If this doesn’t scare you, you are an Ostrich.  Otago University researcher Dr Kirsten Coppell has released new data on the prevalence of diabetes in New Zealand.  See here for the press release.

Basic data:

  • 7% of New Zealanders over the age of 15 have diabetes
  • 18.6% have pre-diabetes which typically leads to Type II diabetes (therefore the prevalence is likely to go higher than 7%).
  • The pre-diabetes prevalence increases with age – it was 45% in 55-64 year age group.

For those interested in reading the research, it can be found in the NZ Medical Journal.  NZMJ 1 March 2013, Vol 126 No 1370; ISSN 1175 8716  URL: http://journal.nzma.org.nz/journal/126-1370/5555/  Dr Coppell kindly sent me a copy (*I’ve made a few more observations about the details of the study for those who are interested below).

In the meantime, this is rightly hitting the headlines.  We should be afraid, very afraid.  Our politicians must stop arguing over that which is petty (like selling less than half of a small fraction of our assets) and get focussed on what matters.  Next year is election year – we should demand a comprehensive diabetes policy from each political party.  Below is a letter I wrote to the Christchurch Press prior to the last election – not much has changed.  As for you – you can stop attacking the sugar – you don’t need it and it may kill you.  Beware of “fat free” food which substitutes sugar instead.  Get some advice – see your doctor.  Don’t become a statistic in the next survey.

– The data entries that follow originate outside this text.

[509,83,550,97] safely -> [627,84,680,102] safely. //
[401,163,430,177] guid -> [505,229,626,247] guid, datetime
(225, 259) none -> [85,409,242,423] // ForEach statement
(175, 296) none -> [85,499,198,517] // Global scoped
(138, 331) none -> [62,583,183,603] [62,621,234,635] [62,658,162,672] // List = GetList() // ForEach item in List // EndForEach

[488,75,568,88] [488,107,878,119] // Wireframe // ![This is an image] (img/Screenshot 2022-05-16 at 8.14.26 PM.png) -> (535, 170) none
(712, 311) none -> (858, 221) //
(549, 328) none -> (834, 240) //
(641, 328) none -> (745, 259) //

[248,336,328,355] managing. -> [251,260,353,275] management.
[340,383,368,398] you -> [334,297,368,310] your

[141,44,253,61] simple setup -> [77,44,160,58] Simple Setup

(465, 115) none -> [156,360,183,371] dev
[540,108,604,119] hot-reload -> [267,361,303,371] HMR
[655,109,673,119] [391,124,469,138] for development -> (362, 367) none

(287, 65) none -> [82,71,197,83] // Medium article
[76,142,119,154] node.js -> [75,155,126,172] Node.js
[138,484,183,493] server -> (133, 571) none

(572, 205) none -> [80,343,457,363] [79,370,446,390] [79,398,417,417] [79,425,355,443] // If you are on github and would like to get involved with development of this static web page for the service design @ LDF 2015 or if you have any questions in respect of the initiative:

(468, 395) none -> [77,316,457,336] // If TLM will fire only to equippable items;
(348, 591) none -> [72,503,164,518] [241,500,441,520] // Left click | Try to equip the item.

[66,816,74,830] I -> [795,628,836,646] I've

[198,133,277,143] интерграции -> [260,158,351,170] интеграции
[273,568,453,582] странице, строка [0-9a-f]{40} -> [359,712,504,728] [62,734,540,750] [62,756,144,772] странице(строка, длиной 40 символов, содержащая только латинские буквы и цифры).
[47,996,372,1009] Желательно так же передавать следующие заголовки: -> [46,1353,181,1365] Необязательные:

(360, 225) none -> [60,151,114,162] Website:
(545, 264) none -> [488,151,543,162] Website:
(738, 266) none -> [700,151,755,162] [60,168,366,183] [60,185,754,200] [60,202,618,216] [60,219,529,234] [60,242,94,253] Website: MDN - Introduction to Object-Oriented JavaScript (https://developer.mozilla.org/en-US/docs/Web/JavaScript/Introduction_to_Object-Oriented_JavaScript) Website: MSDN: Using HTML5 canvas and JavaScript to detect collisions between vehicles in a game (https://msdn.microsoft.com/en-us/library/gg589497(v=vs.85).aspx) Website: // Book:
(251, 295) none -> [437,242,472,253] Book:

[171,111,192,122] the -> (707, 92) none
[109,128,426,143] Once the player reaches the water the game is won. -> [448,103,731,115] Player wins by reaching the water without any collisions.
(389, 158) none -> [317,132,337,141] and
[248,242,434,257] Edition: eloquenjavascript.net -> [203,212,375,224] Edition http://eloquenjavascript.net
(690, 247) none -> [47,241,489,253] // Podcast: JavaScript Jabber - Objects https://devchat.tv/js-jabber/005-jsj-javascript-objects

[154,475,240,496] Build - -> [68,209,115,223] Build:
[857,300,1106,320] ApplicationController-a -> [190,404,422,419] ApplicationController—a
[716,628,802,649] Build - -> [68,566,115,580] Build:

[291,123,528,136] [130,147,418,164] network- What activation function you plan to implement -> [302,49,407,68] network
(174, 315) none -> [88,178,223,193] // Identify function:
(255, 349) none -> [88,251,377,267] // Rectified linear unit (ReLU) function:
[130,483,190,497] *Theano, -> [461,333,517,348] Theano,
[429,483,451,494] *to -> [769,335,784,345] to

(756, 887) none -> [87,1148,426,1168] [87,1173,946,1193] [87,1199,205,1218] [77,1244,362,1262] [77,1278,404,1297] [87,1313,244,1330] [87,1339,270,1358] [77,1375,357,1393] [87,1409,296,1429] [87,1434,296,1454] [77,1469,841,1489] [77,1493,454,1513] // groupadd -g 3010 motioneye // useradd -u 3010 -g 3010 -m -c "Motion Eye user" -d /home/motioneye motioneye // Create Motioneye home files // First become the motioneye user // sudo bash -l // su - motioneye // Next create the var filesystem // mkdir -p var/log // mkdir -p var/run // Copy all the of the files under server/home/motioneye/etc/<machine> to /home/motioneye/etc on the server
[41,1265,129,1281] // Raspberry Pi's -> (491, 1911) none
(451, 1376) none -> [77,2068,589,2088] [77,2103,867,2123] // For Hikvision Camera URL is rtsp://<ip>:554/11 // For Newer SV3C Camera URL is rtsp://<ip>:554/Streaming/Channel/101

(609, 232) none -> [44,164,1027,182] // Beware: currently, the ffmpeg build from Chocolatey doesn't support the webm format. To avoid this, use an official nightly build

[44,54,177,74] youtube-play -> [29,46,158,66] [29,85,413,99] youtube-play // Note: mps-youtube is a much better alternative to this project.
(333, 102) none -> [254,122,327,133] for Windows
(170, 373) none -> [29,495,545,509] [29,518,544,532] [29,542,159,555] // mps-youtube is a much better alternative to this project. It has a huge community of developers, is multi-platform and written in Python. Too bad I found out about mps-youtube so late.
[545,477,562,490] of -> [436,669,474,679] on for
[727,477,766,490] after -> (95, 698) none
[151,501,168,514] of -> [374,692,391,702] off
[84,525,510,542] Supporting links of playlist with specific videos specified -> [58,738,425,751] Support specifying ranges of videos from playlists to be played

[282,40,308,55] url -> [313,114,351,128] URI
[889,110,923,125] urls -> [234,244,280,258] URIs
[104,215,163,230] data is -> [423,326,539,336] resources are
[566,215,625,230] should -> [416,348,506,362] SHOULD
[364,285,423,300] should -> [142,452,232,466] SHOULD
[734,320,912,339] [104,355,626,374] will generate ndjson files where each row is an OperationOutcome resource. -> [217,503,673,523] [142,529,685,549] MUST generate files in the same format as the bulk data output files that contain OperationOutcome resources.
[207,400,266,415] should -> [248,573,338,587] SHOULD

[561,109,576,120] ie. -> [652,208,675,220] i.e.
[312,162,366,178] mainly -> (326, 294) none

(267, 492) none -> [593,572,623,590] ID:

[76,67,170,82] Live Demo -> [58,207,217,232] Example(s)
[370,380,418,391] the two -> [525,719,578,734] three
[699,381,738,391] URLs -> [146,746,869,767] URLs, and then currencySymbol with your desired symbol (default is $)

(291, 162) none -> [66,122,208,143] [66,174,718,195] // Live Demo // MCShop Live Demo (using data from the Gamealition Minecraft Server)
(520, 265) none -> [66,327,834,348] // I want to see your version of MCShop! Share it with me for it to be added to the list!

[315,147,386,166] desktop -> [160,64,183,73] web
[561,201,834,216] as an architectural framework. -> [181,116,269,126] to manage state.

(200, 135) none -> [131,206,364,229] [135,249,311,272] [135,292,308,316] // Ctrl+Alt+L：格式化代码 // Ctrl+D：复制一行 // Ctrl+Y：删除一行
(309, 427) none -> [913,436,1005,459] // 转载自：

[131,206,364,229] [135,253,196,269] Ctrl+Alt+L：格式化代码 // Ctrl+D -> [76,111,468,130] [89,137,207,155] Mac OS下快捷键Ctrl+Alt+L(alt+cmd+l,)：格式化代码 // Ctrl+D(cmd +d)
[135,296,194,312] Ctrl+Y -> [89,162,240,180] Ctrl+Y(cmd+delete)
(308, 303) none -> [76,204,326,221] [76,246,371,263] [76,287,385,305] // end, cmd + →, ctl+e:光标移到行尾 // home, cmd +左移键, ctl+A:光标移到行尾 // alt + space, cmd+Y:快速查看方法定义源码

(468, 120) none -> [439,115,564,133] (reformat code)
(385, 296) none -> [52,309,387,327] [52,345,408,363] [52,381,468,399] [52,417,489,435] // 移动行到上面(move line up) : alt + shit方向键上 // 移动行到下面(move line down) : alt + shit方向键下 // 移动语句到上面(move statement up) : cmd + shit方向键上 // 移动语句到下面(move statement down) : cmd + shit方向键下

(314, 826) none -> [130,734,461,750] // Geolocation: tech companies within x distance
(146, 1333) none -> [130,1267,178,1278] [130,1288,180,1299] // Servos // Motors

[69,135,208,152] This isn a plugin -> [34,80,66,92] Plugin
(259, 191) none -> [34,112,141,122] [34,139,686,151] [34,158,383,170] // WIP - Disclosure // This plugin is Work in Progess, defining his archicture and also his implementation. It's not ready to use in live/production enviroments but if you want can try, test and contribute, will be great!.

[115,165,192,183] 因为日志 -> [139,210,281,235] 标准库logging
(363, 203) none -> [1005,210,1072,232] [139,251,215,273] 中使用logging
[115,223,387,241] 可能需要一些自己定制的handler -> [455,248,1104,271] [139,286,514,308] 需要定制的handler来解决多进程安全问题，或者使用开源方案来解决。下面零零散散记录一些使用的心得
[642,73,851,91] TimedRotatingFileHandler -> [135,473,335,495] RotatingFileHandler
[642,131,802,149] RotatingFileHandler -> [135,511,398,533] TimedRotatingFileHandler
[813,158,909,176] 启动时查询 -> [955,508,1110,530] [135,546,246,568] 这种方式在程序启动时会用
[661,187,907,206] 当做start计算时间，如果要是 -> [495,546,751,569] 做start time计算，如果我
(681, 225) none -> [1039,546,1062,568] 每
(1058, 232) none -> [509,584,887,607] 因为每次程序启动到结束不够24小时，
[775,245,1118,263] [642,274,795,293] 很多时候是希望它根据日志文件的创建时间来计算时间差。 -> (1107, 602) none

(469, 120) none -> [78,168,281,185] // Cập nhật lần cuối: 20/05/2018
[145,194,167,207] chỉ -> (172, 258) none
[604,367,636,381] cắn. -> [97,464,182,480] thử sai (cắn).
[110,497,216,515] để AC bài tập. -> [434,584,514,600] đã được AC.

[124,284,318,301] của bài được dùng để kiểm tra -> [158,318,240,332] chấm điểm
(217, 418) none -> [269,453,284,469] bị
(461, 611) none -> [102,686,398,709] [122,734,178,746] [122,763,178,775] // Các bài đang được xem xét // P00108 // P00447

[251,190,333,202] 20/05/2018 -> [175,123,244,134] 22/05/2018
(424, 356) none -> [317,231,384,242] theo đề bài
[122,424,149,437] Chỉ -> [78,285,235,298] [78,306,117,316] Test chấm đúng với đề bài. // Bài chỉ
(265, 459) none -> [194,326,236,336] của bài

As for the link with my work (Kidney Attack a.k.a. Acute Kidney Injury), the little diagram explains.Diabetes AKI



*  The study was a representative sample of New Zealanders.  The study size was large (for an NZ study) – 4,721.

From the results

Overall the prevalence of diabetes was 7.0% (95% CI: 6.0, 8.0). Diabetes was more common among men (8.3%; 95% CI: 6.4, 10.1) compared with women (5.8%; 95% CI: 4.7, 7.0). The prevalence of diagnosed diabetes was 6.0% (95% CI: 4.5, 7.5) among men and 4.0% (95% CI: 3.1, 4.8) among women, and the prevalence of undiagnosed diabetes was 2.1% (95% CI: 1.2, 3.0) among men and 1.5% (95% CI: 1.0, 2.0) among women.

Scary for me is the percentage of undiagnosed diabetes.  This represents tens of thousands of New Zealanders!

Tables in the paper show how the prevalence increases with age and body mass index and that there are marked differences according to ethnicity.  One third of Pacific people over the age of 45 had diabetes, yet about 40% of this was undiagnosed diabetes!

By the way – 95% CI with two numbers following means a that the 95% confidence interval for the prevalence is between the two numbers.  What this means is that there is a 95% chance that confidence interval contains the true prevalence (which can only be known if everyone is measured).  Eg There is a 95% chance that the 6% to 8% confidence interval contains the true prevalence of diabetes (note – 7% should be thought of as an estimate).